--- START ---
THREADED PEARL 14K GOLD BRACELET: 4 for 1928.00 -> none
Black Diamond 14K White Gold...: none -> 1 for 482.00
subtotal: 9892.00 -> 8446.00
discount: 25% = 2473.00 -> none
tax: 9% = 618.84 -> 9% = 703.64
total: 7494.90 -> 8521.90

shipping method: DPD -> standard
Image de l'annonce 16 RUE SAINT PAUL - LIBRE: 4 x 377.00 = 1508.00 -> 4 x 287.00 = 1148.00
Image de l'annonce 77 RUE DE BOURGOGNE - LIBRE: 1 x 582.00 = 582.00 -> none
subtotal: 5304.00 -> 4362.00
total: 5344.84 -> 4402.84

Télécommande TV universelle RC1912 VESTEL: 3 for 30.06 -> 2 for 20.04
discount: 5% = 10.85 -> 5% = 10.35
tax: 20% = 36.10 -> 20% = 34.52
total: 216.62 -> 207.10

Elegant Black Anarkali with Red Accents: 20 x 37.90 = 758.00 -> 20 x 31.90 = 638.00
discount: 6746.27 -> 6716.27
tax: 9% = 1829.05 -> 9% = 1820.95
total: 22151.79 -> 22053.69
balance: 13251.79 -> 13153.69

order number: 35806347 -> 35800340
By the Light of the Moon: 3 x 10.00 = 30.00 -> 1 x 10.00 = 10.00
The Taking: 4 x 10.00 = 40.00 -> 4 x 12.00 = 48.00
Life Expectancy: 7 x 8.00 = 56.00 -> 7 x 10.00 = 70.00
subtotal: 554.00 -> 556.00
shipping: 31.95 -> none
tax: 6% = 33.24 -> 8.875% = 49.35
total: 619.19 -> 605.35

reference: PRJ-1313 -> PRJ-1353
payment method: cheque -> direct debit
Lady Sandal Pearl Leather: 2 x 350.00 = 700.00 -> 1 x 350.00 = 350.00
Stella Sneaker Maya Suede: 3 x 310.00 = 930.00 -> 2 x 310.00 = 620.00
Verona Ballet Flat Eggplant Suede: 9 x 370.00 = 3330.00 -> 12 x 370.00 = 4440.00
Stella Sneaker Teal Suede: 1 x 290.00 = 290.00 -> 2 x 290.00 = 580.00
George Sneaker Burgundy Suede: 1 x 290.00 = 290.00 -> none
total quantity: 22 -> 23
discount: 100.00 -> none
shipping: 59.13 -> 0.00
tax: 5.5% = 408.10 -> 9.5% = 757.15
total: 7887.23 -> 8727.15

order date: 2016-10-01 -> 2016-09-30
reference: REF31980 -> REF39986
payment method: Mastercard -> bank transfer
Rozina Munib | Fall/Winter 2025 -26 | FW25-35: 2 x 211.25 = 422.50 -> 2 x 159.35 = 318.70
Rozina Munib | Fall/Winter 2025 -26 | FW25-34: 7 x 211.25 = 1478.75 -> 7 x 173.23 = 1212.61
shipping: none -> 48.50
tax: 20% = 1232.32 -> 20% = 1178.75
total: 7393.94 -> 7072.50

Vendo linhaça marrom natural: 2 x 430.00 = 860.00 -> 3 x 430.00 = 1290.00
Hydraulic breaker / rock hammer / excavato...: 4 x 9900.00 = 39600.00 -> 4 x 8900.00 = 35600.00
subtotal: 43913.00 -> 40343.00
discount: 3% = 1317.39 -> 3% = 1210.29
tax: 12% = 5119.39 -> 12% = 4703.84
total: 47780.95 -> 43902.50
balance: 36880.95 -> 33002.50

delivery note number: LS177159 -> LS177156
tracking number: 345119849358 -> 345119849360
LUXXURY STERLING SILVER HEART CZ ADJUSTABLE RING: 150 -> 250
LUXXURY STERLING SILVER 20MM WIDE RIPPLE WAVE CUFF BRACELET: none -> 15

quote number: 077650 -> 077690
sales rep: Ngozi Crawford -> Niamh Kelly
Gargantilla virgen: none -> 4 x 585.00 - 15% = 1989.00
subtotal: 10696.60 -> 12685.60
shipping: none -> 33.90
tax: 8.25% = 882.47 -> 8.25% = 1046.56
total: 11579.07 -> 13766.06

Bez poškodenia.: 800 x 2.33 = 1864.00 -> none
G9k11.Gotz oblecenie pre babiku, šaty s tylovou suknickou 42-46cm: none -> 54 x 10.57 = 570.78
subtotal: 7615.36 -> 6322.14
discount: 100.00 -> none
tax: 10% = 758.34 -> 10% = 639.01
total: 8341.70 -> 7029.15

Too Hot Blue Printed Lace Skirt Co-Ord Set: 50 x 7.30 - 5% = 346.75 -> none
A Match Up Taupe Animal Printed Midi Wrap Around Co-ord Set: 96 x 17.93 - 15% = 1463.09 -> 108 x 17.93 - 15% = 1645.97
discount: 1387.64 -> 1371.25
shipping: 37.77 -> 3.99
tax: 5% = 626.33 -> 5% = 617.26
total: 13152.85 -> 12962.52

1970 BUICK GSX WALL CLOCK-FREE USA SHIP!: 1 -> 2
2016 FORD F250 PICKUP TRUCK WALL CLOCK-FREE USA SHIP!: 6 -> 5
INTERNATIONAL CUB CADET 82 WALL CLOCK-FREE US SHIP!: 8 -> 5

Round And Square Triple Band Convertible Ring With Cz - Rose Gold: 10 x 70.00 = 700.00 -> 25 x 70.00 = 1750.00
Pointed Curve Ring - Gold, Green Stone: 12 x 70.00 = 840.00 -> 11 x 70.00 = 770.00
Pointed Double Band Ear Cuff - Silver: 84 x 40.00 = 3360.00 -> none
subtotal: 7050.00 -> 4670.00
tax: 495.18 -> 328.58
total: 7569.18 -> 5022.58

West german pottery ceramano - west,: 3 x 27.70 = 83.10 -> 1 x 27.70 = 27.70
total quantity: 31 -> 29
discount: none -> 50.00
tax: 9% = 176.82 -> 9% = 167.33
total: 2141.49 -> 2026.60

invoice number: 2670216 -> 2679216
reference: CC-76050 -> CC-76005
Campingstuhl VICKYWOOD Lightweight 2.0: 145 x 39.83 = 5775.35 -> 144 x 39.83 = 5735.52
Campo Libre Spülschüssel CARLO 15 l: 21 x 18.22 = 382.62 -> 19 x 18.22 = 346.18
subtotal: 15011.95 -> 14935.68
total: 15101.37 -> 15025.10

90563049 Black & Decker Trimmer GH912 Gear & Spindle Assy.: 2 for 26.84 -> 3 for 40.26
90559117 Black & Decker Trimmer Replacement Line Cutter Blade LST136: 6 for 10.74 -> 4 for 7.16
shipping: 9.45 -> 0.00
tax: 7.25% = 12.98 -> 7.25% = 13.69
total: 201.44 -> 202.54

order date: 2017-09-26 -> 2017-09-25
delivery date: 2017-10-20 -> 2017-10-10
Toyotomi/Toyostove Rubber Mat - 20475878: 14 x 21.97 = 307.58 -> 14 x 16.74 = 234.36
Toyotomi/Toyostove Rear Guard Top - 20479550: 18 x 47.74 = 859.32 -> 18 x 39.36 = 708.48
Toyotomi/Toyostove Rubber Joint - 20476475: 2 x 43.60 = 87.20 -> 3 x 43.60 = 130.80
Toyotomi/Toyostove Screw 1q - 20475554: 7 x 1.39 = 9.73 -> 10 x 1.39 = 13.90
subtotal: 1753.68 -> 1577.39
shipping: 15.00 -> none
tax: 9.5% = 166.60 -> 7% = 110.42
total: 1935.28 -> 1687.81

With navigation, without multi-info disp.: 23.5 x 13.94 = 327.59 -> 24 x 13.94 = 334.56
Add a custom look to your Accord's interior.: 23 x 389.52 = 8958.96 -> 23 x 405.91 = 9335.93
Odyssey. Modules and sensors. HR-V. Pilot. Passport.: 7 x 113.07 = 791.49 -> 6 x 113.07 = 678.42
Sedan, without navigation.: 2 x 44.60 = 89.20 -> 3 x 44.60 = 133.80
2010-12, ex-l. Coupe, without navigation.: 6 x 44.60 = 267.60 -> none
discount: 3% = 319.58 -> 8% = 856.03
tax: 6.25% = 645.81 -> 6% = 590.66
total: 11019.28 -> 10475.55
--- END ---
__Exercise__: Start with the line above that contains "LUXXURY STERLING SILVER 20MM" and stop after the line that contains "reference: CC-76050 -> CC-76005". Output those lines exactly, and only those.

__Answer__:
LUXXURY STERLING SILVER 20MM WIDE RIPPLE WAVE CUFF BRACELET: none -> 15

quote number: 077650 -> 077690
sales rep: Ngozi Crawford -> Niamh Kelly
Gargantilla virgen: none -> 4 x 585.00 - 15% = 1989.00
subtotal: 10696.60 -> 12685.60
shipping: none -> 33.90
tax: 8.25% = 882.47 -> 8.25% = 1046.56
total: 11579.07 -> 13766.06

Bez poškodenia.: 800 x 2.33 = 1864.00 -> none
G9k11.Gotz oblecenie pre babiku, šaty s tylovou suknickou 42-46cm: none -> 54 x 10.57 = 570.78
subtotal: 7615.36 -> 6322.14
discount: 100.00 -> none
tax: 10% = 758.34 -> 10% = 639.01
total: 8341.70 -> 7029.15

Too Hot Blue Printed Lace Skirt Co-Ord Set: 50 x 7.30 - 5% = 346.75 -> none
A Match Up Taupe Animal Printed Midi Wrap Around Co-ord Set: 96 x 17.93 - 15% = 1463.09 -> 108 x 17.93 - 15% = 1645.97
discount: 1387.64 -> 1371.25
shipping: 37.77 -> 3.99
tax: 5% = 626.33 -> 5% = 617.26
total: 13152.85 -> 12962.52

1970 BUICK GSX WALL CLOCK-FREE USA SHIP!: 1 -> 2
2016 FORD F250 PICKUP TRUCK WALL CLOCK-FREE USA SHIP!: 6 -> 5
INTERNATIONAL CUB CADET 82 WALL CLOCK-FREE US SHIP!: 8 -> 5

Round And Square Triple Band Convertible Ring With Cz - Rose Gold: 10 x 70.00 = 700.00 -> 25 x 70.00 = 1750.00
Pointed Curve Ring - Gold, Green Stone: 12 x 70.00 = 840.00 -> 11 x 70.00 = 770.00
Pointed Double Band Ear Cuff - Silver: 84 x 40.00 = 3360.00 -> none
subtotal: 7050.00 -> 4670.00
tax: 495.18 -> 328.58
total: 7569.18 -> 5022.58

West german pottery ceramano - west,: 3 x 27.70 = 83.10 -> 1 x 27.70 = 27.70
total quantity: 31 -> 29
discount: none -> 50.00
tax: 9% = 176.82 -> 9% = 167.33
total: 2141.49 -> 2026.60

invoice number: 2670216 -> 2679216
reference: CC-76050 -> CC-76005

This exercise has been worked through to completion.